An attempt to control the arrhythmia in the electrophysiology laboratory with or without extracorporeal membrane oxygenation was considered, yet severe hemodynamic instability and recurrent episodes of ventricular tachycardia, cardiac arrest, and the risk of air aspiration and embolization under extracorporeal membrane oxygenation deemed emergency surgical cryoablation safer. Under normothermic cardiopulmonary bypass and with the heart in persistent rapid JET, the previous right atriotomy was reopened and a brief test of cryolesion at –30°C was applied at the apex of the triangle of Koch leading to immediate cessation of the arrhythmia.
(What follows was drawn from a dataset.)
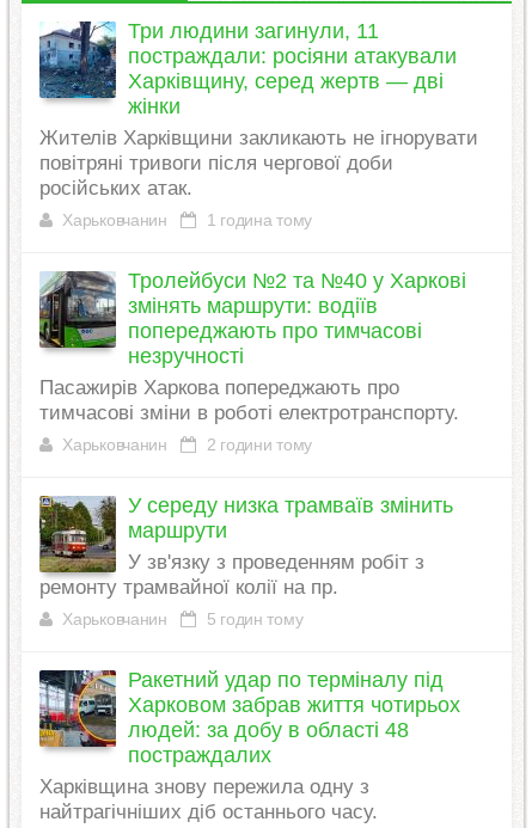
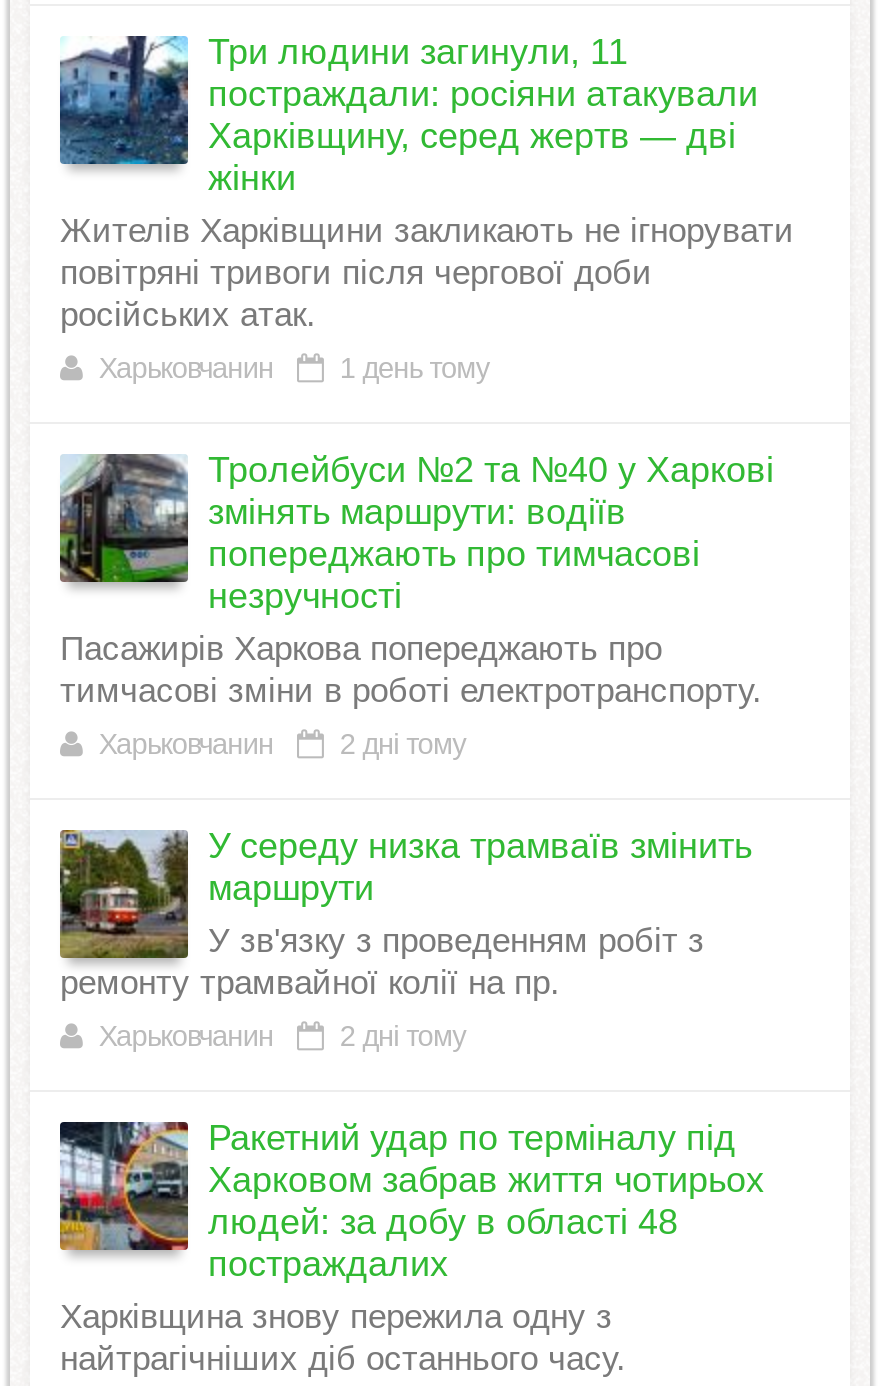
[63,210,312,229] Харьковчанин 1 година тому -> [99,351,489,383] Харьковчанин 1 день тому
[63,434,312,454] Харьковчанин 2 години тому -> [99,727,466,759] Харьковчанин 2 дні тому
[63,609,303,628] Харьковчанин 5 годин тому -> [99,1019,466,1051] Харьковчанин 2 дні тому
Four permanent lesions (at –80°C for 2 to 3 mins each) were created in the triangle of Koch. The procedure was performed using a system for transvenous cryoablation because of the unavailability of a surgical system. To circumvent the technical problem of the catheter tip temperature being low, precluding initiation of therapy because the electronics interpreted the catheter as being outside the body, the catheter tip was placed at the target site and the atrium was filled with warm saline. This raised the temperature at the tip of the catheter allowing the system to start refrigerant flow.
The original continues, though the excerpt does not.